水魔法を得意とする魔族で、ディアボロ教団では司祭のようなポジションにいる。
中盤に発生するチェーンクエストのボスなので一応Lv47だ。
そう聞くと優秀そうな魔族に感じるが、実際のところかなり弱い。
もともとアシュトルーデ自身が六魔将の中では戦闘特化ではないし、その配下も搦め手を使って騒ぎを起こすような連中しかいない。フルアデスもそうだったけどな。
王都の近くにある本部だったらそこそこ強いヤツもいるのだが、【ストンブリッジ】支部に左遷されているようなヤツだ。

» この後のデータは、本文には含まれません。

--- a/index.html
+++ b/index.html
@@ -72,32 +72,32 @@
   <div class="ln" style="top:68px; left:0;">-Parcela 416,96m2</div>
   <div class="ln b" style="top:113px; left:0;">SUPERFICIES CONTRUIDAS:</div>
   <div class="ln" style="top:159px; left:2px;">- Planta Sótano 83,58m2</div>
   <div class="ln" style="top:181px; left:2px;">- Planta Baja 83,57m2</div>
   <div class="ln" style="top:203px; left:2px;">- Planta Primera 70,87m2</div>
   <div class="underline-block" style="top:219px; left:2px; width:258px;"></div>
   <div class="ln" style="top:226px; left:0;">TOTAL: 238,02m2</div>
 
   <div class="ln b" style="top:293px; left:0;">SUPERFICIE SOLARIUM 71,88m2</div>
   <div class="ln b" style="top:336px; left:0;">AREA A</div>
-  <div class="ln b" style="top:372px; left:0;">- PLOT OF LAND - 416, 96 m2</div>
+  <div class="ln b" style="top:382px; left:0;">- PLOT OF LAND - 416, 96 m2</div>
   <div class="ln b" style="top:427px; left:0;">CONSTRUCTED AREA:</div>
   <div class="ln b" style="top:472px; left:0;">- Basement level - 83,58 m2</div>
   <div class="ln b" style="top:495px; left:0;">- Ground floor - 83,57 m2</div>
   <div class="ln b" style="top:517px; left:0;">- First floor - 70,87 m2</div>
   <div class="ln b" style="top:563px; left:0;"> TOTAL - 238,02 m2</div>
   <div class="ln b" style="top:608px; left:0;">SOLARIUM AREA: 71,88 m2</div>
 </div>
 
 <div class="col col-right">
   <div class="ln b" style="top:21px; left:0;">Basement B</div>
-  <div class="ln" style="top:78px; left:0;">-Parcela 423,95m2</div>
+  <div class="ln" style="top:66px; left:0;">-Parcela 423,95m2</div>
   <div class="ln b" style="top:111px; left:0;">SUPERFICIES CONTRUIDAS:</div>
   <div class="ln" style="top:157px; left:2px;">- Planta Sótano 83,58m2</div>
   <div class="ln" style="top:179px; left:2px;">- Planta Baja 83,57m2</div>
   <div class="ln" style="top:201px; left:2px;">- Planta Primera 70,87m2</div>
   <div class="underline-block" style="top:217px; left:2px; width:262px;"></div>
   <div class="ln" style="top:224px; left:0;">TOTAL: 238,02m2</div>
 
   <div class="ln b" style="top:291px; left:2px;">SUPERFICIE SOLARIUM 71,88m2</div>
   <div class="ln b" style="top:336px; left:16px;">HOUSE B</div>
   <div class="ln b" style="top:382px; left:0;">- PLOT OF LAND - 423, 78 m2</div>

能力は推して知るべしである。
見るからに動きづらそうな体型で、攻撃は水魔法に頼り切り。
それは分かっていたのでフゥガには【ダンブレッド】の悪徳商人宅で手に入れた『魔防の盾』を装備させている。
物理防御はたかが知れているが、魔法防御に特化した盾だ。
フゥガが<ハイタウント>でヘイトをとり、五人が集中砲火すればそれだけで事足りる。
戦闘時間、約二分。
六対一でよく粘ったほうではないだろうか。ドズルガンデは終始慌てた様子のまま断末魔を上げる暇もなく斃れ伏せた。
みんなを見ても息切らしている様子はない。それを確認しながら俺はその遺体をインベントリにしまった。
まずは確認をしなければならない。扉の先に残る一人の気配を。